“Dalam sesi pelatihan ini saya melihat para pemain sangat aktif. Setelah materi teori diberikan kepada para pelatih dan langsung diterapkan di lapangan bersama para pemain muda. Ini sangat bagus karena teori akan lebih mudah dipahami ketika langsung diterapkan,” ujar Ricky.
Ricky juga mengapresiasi antusiasme para pelatih lokal yang dinilainya cepat beradaptasi dengan materi yang diberikan.
Ia menilai keterlibatan aktif para pelatih dalam proses latihan akan sangat membantu percepatan perkembangan pemain usia muda di Malaka.
“Saya selalu berusaha aktif berkomunikasi dengan pemain-pemain muda saat latihan. Tujuannya supaya mereka lebih cepat memahami posisi bermain, tahu peran masing-masing, dan mengerti kapan harus bergerak dalam situasi pertandingan,” katanya.

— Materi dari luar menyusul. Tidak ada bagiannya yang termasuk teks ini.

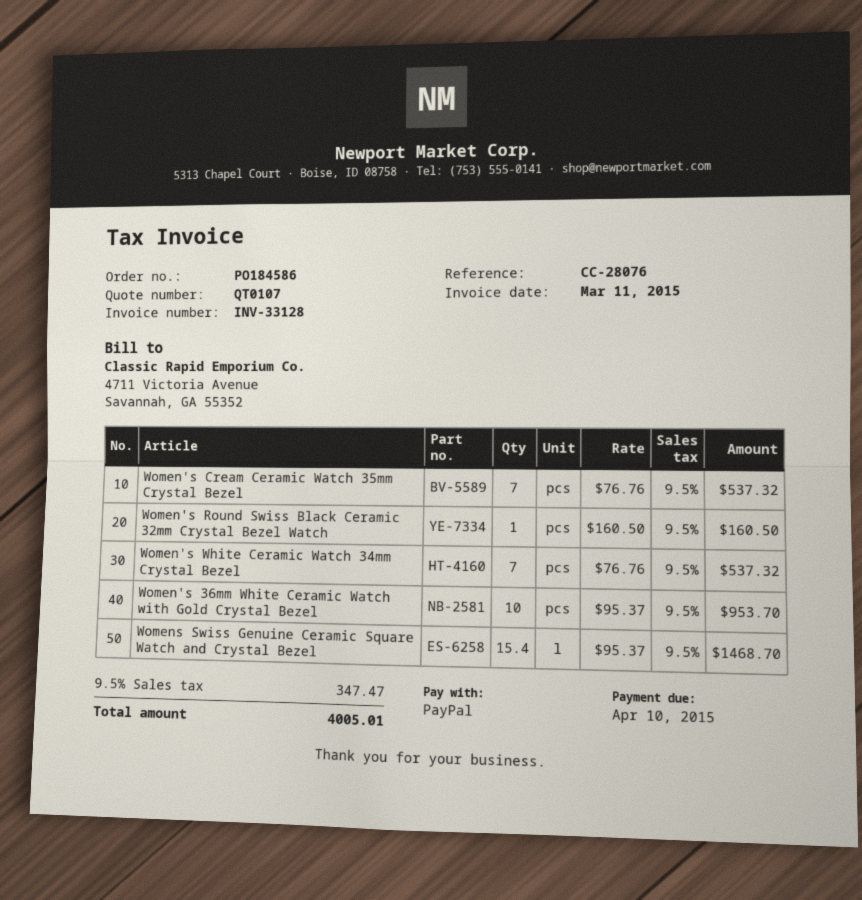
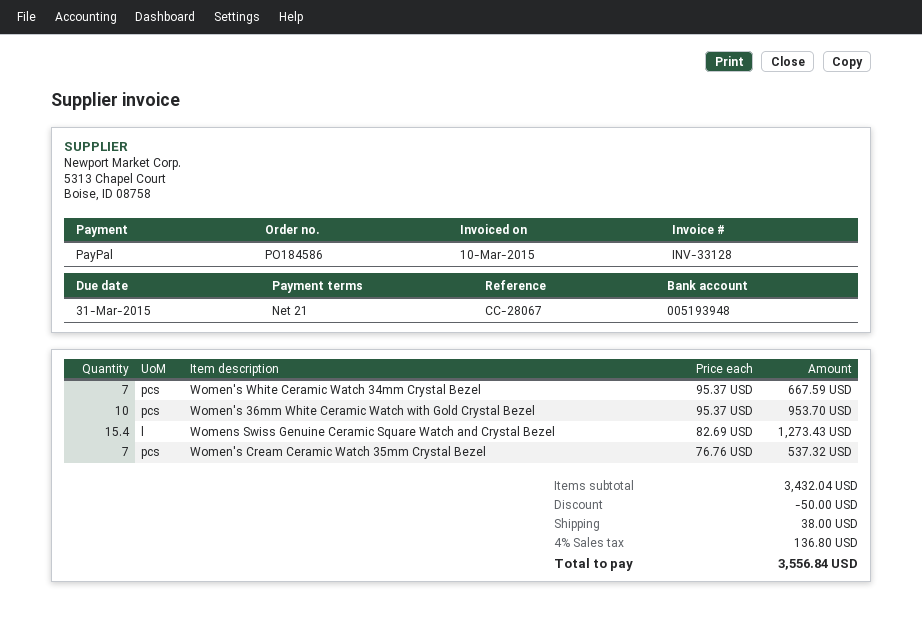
invoice date: 2015-03-11 -> 2015-03-10
due date: 2015-04-10 -> 2015-03-31
reference: CC-28076 -> CC-28067
Women's Round Swiss Black Ceramic 32mm Crystal Bezel Watch: 1 x 160.50 = 160.50 -> none
Women's White Ceramic Watch 34mm Crystal Bezel: 7 x 76.76 = 537.32 -> 7 x 95.37 = 667.59
Womens Swiss Genuine Ceramic Square Watch and Crystal Bezel: 15.4 x 95.37 = 1468.70 -> 15.4 x 82.69 = 1273.43
discount: none -> 50.00
shipping: none -> 38.00
tax: 9.5% = 347.47 -> 4% = 136.80
total: 4005.01 -> 3556.84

Menurutnya, komunikasi yang intens antara pelatih dan pemain menjadi faktor penting untuk membangun pemahaman bermain yang matang sejak usia dini.
“Melatih anak usia muda itu bukan hanya soal passing, kontrol, atau shooting. Yang lebih penting adalah bagaimana mereka memahami permainan, membaca situasi, disiplin, dan memiliki karakter yang baik sebagai pemain,” tambahnya.
Selain pembinaan teknis di lapangan, para pelatih PS Malaka juga mendapat pembekalan mengenai metode latihan modern, pola pembinaan pemain usia muda, serta strategi membangun sistem latihan yang efektif dan berorientasi pada pengembangan jangka panjang.
Antusiasme para pemain terlihat sangat tinggi sepanjang kegiatan berlangsung. Mereka mengikuti setiap instruksi dengan penuh semangat dan menunjukkan motivasi besar untuk terus berkembang.